The members of this family typically adopt a physiologically active homodimeric form21,22,39,40,43,44,45,46. By dynamic light scattering (DLS), a ~5.1 nm (~51 Å) average diameter was measured for CvkR (Fig. 7b), consistent with its assembly into a homodimer of ~54 Å in the solved crystal structure (Fig. 7c and Supplementary Fig. 7) and the result of our SEC analysis (Fig. 5a). Three antiparallel β-strands (β2-β1-β3) and one short α-helix (α6), together with the equivalent β-strands and helix of the other subunit, comprise the bulk of the dimerization interface (Fig. 7c). The contacts are predominantly hydrophobic (Fig. 7d) and bury 997.6 Å2 surface area (PDBePISA)47 (Supplementary Fig. 7), which is much smaller than that observed in canonical MerR-type proteins, for instance, 1896.8 Å2 in CueR. In comparison, the mode of CvkR dimerization significantly differs from MerR-type regulators such as CueR39 or MtaN48, which assemble into homodimers via two-helix antiparallel coiled-coil (α5/α5’) (Fig. 7e), and is also distinct from the unusual MerR-type TnrA/GlnR family regulators39,40, which form homodimers relying on an N-terminal extra helix (e-α1/e-α1’) (Fig. 7f). Therefore, the pattern of CvkR dimerization is unique among the MerR family members.

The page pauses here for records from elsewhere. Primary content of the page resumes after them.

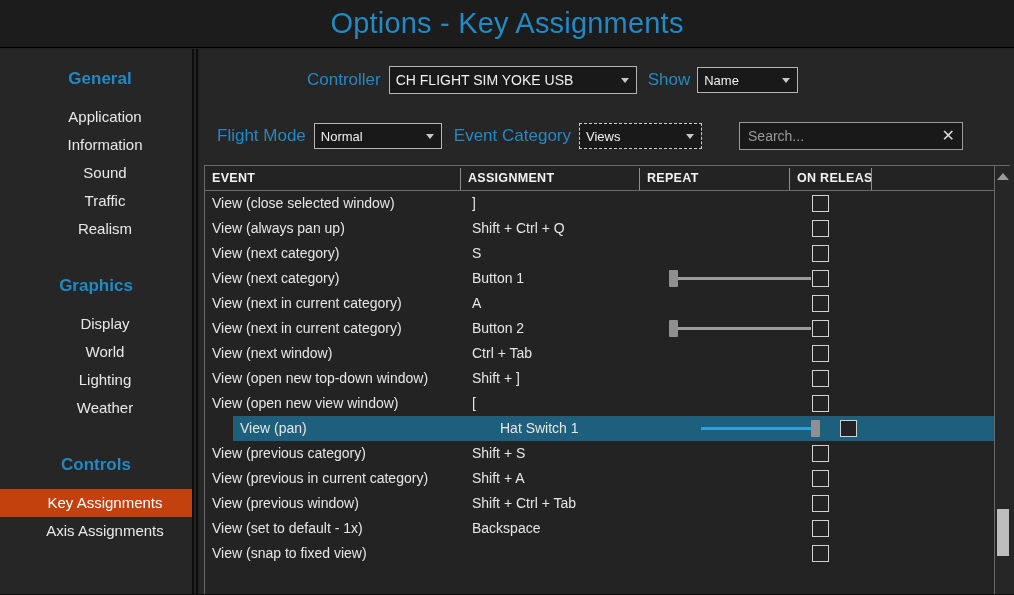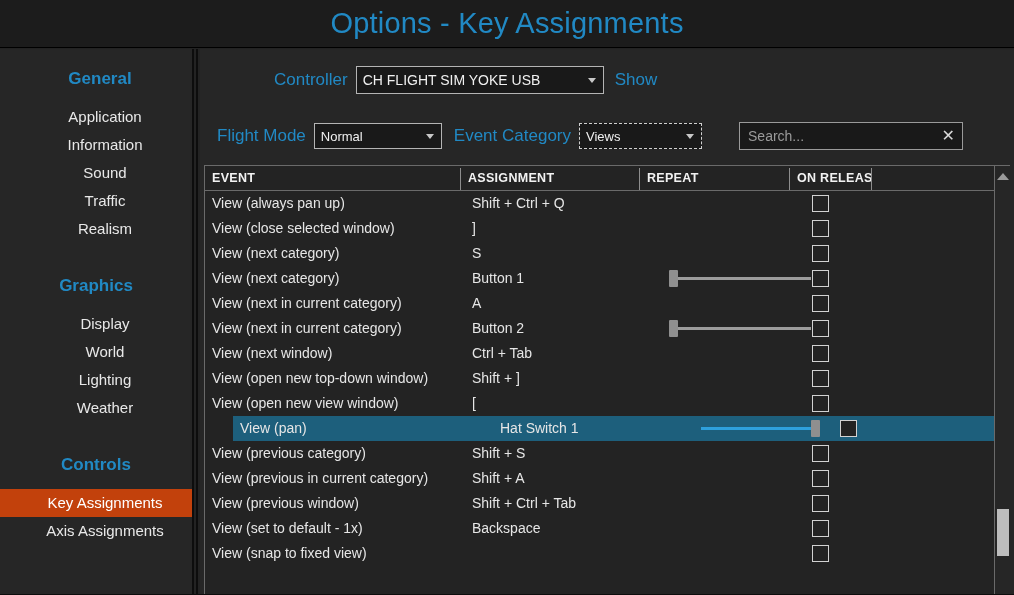"Controller" div.lbl { margin-left: 74px -> 107px }
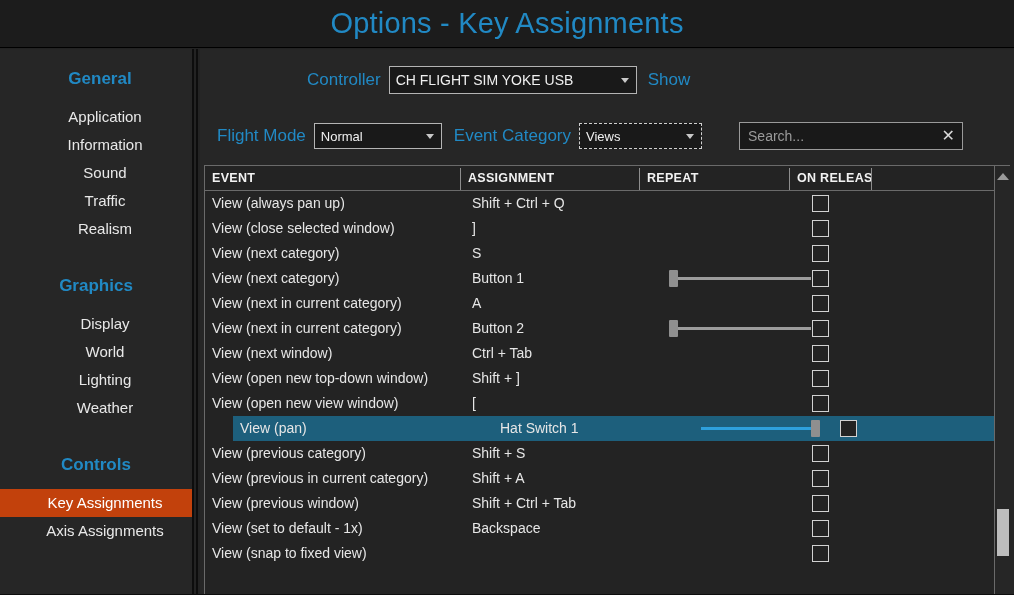"Name" div.dd { html: none -> <div> <span>Name</span> <span></span> </div> }
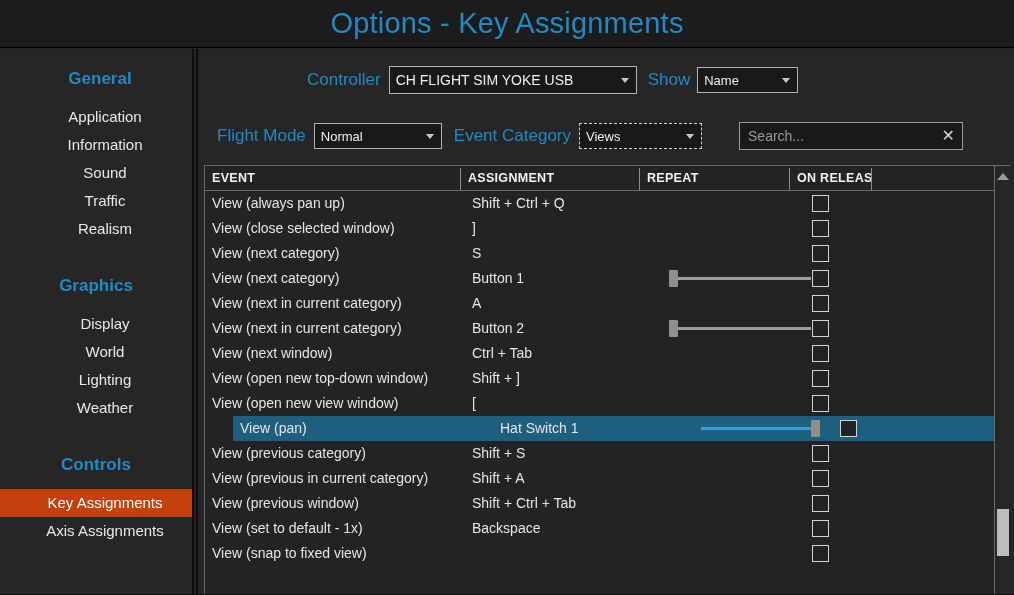"View (always pan up)" div.row { order: before "View (close selected window)" -> after "View (close selected window)" }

Another striking feature in the CvkR structure is that the C-terminal four-turn α helix (α7) packs against its own wHTH DNA-binding domain (α1 and α3) and dimerization domain (η1 to α5), but not against these domains of its dimeric partner as in other MerR-type regulators such as CueR or SoxR39,40 (Fig. 7a, e). Three specific salt bridges and hydrophobic interactions contribute to the precise orientation of helix α7 (Fig. 7e, g).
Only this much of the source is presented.